[X86][SSE] Add support for matching commuted insertps patterns

INSERTPS doesn't fit well with our shuffle mask canonicalization, so we need to attempt both the original mask and the commuted mask to more likely get a match llvm-svn: 279230
2024-10-09 04:14:11 +00:00 · 2016-08-19 10:31:53 +00:00 · 2016-08-19 10:31:53 +00:00 · f1b8fdc074
commit f1b8fdc074
parent 11a1936b70
2 changed files with 71 additions and 52 deletions
--- a/llvm/lib/Target/X86/X86ISelLowering.cpp
+++ b/llvm/lib/Target/X86/X86ISelLowering.cpp
@ -8762,63 +8762,85 @@ static bool matchVectorShuffleAsInsertPS(SDValue &V1, SDValue &V2,
  assert(V1.getSimpleValueType().is128BitVector() && "Bad operand type!");
  assert(V2.getSimpleValueType().is128BitVector() && "Bad operand type!");
  assert(Mask.size() == 4 && "Unexpected mask size for v4 shuffle!");
-  unsigned ZMask = 0;
-  int V1DstIndex = -1;
-  int V2DstIndex = -1;
-  bool V1UsedInPlace = false;

-  for (int i = 0; i < 4; ++i) {
-    // Synthesize a zero mask from the zeroable elements (includes undefs).
-    if (Zeroable[i]) {
-      ZMask |= 1 << i;
-      continue;
+  // Attempt to match INSERTPS with one element from VA or VB being
+  // inserted into VA (or undef). If successful, V1, V2 and InsertPSMask
+  // are updated.
+  auto matchAsInsertPS = [&](SDValue VA, SDValue VB,
+                             ArrayRef<int> CandidateMask) {
+    unsigned ZMask = 0;
+    int VADstIndex = -1;
+    int VBDstIndex = -1;
+    bool VAUsedInPlace = false;
+
+    for (int i = 0; i < 4; ++i) {
+      // Synthesize a zero mask from the zeroable elements (includes undefs).
+      if (Zeroable[i]) {
+        ZMask |= 1 << i;
+        continue;
+      }
+
+      // Flag if we use any VA inputs in place.
+      if (i == CandidateMask[i]) {
+        VAUsedInPlace = true;
+        continue;
+      }
+
+      // We can only insert a single non-zeroable element.
+      if (VADstIndex >= 0 || VBDstIndex >= 0)
+        return false;
+
+      if (CandidateMask[i] < 4) {
+        // VA input out of place for insertion.
+        VADstIndex = i;
+      } else {
+        // VB input for insertion.
+        VBDstIndex = i;
+      }
    }

-    // Flag if we use any V1 inputs in place.
-    if (i == Mask[i]) {
-      V1UsedInPlace = true;
-      continue;
-    }
-
-    // We can only insert a single non-zeroable element.
-    if (V1DstIndex >= 0 || V2DstIndex >= 0)
+    // Don't bother if we have no (non-zeroable) element for insertion.
+    if (VADstIndex < 0 && VBDstIndex < 0)
      return false;

-    if (Mask[i] < 4) {
-      // V1 input out of place for insertion.
-      V1DstIndex = i;
+    // Determine element insertion src/dst indices.

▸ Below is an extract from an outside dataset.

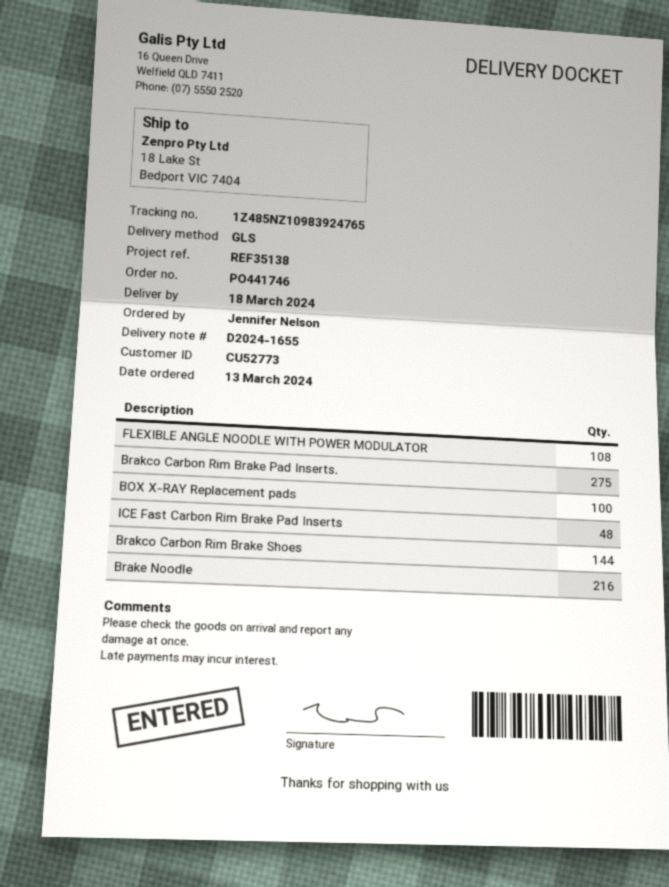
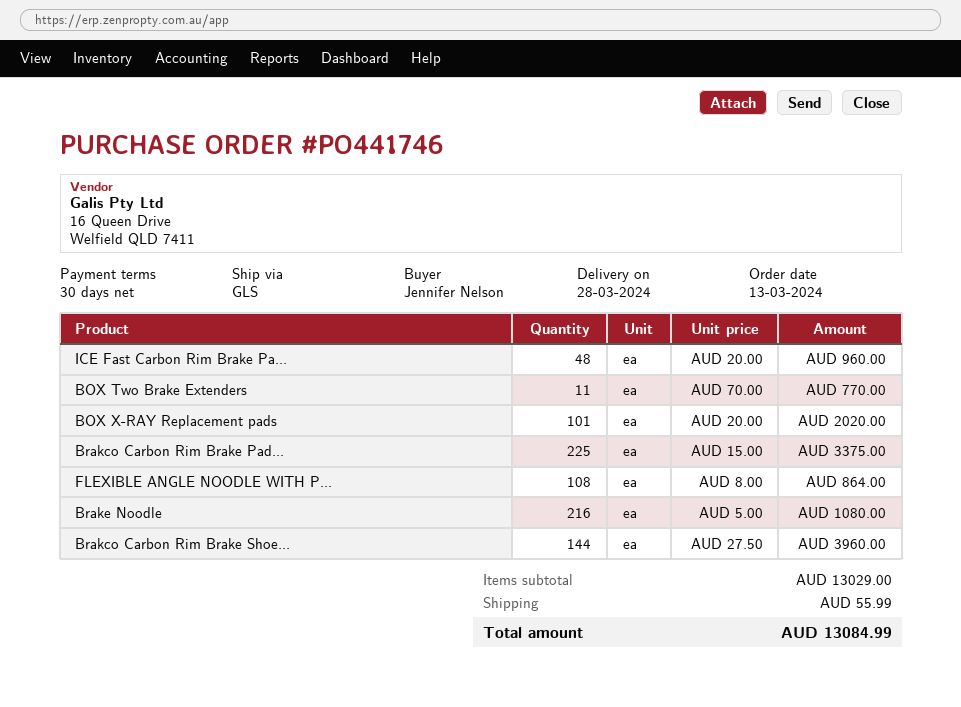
delivery date: 2024-03-18 -> 2024-03-28
Brakco Carbon Rim Brake Pad Inserts.: 275 -> 225
BOX X-RAY Replacement pads: 100 -> 101
BOX Two Brake Extenders: none -> 11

The src index is from the
+    // start of the inserted vector, not the start of the concatenated vector.
+    unsigned VBSrcIndex = 0;
+    if (VADstIndex >= 0) {
+      // If we have a VA input out of place, we use VA as the V2 element
+      // insertion and don't use the original V2 at all.
+      VBSrcIndex = CandidateMask[VADstIndex];
+      VBDstIndex = VADstIndex;
+      VB = VA;
    } else {
-      // V2 input for insertion.
-      V2DstIndex = i;
+      VBSrcIndex = CandidateMask[VBDstIndex] - 4;
    }
-  }

-  // Don't bother if we have no (non-zeroable) element for insertion.
-  if (V1DstIndex < 0 && V2DstIndex < 0)
-    return false;
+    // If no V1 inputs are used in place, then the result is created only from
+    // the zero mask and the V2 insertion - so remove V1 dependency.
+    if (!VAUsedInPlace)
+      VA = DAG.getUNDEF(MVT::v4f32);

-  // Determine element insertion src/dst indices. The src index is from the
-  // start of the inserted vector, not the start of the concatenated vector.
-  unsigned V2SrcIndex = 0;
-  if (V1DstIndex >= 0) {
-    // If we have a V1 input out of place, we use V1 as the V2 element insertion
-    // and don't use the original V2 at all.
-    V2SrcIndex = Mask[V1DstIndex];
-    V2DstIndex = V1DstIndex;
-    V2 = V1;
-  } else {
-    V2SrcIndex = Mask[V2DstIndex] - 4;
-  }
+    // Update V1, V2 and InsertPSMask accordingly.
+    V1 = VA;
+    V2 = VB;

-  // If no V1 inputs are used in place, then the result is created only from
-  // the zero mask and the V2 insertion - so remove V1 dependency.
-  if (!V1UsedInPlace)
-    V1 = DAG.getUNDEF(MVT::v4f32);
+    // Insert the V2 element into the desired position.
+    InsertPSMask = VBSrcIndex << 6 | VBDstIndex << 4 | ZMask;
+    assert((InsertPSMask & ~0xFFu) == 0 && "Invalid mask!");
+    return true;
+  };

-  // Insert the V2 element into the desired position.
-  InsertPSMask = V2SrcIndex << 6 | V2DstIndex << 4 | ZMask;
-  assert((InsertPSMask & ~0xFFu) == 0 && "Invalid mask!");
-  return true;
+  if (matchAsInsertPS(V1, V2, Mask))
+    return true;
+
+  // Commute and try again.
+  SmallVector<int, 4> CommutedMask(Mask.begin(), Mask.end());
+  ShuffleVectorSDNode::commuteMask(CommutedMask);
+  if (matchAsInsertPS(V2, V1, CommutedMask))
+    return true;
+
+  return false;
 }

 static SDValue lowerVectorShuffleAsInsertPS(const SDLoc &DL, SDValue V1,
--- a/llvm/test/CodeGen/X86/insertps-combine.ll
+++ b/llvm/test/CodeGen/X86/insertps-combine.ll
@ -96,16 +96,13 @@ define <4 x float> @shuffle_v4f32_0z6z(<4 x float> %A, <4 x float> %B) {
 define <4 x float> @shuffle_v4f32_z06z(<4 x float> %a, <4 x float> %b) {
 ; SSE-LABEL: shuffle_v4f32_z06z:
 ; SSE:       # BB#0:
-; SSE-NEXT:    shufps {{.*#+}} xmm0 = xmm0[0,0],xmm1[2,3]
-; SSE-NEXT:    xorps %xmm1, %xmm1
-; SSE-NEXT:    blendps {{.*#+}} xmm0 = xmm1[0],xmm0[1,2],xmm1[3]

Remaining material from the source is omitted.